Segundo o partido, os alertas de cidadãos bracarenses confirmaram acréscimos de 6,48% no consumo de água, 8,46% na tarifa de drenagem de águas residuais e 7,48% na tarifa de disponibilidade de águas residuais. No ponto 10 da ordem de trabalhos da sessão camarária — “Tarifário da AGERE para 2026 | Processo 8021/2026” —, a deliberação relativa ao aumento foi rejeitada e posteriormente retirada para nova apreciação, conforme divulgado pela comunicação social.

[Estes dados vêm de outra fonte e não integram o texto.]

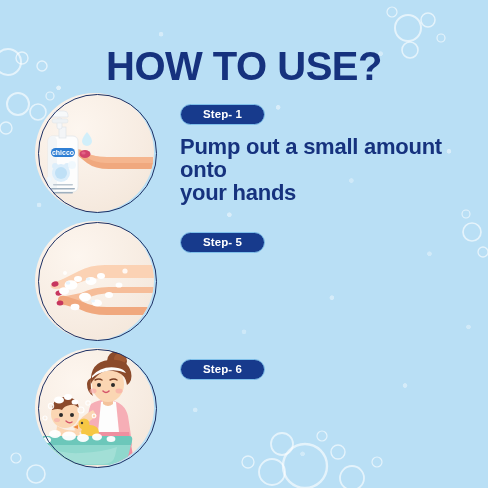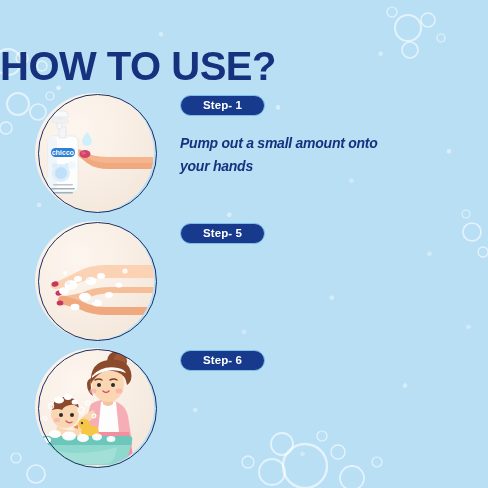"HOW TO USE?" .title { text-align: none -> center }
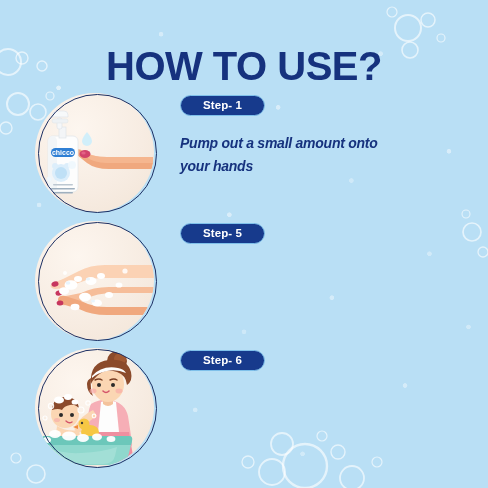"Step- 1" .step-text-col { top: 2px -> 11px }
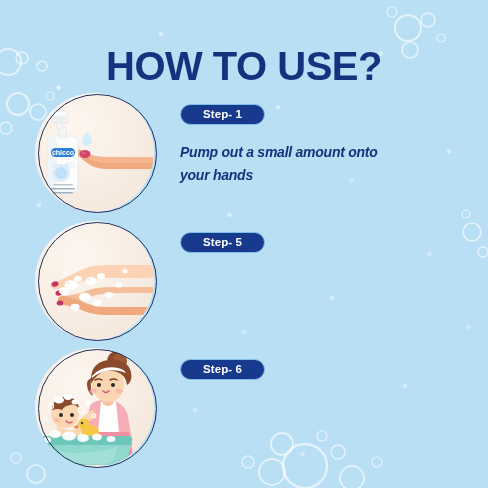"Pump out a small amount" .step-desc { font-size: 14px -> 22px; font-style: italic -> none; margin-top: 16px -> 10px }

O PS Braga questiona os fundamentos legais da aplicação dos aumentos antes da aprovação formal do tarifário, quem autorizou a emissão das faturas atualizadas e de que forma se compatibiliza esta prática com uma deliberação rejeitada.
“O cenário levanta sérias dúvidas quanto ao respeito pelas decisões do órgão executivo e à transparência na gestão de um serviço público essencial”, afirma o partido, exigindo esclarecimentos imediatos por parte da administração da AGERE, EM, e do presidente da Câmara Municipal de Braga.
O PS sublinha que os cidadãos têm o direito de saber se estão a ser cobrados valores que não foram legalmente aprovados e se os procedimentos adotados respeitam a legalidade e os princípios de boa governação.
Até ao momento, não há qualquer reação da Agere-EM, nem do executivo liderado por João Rodrigues.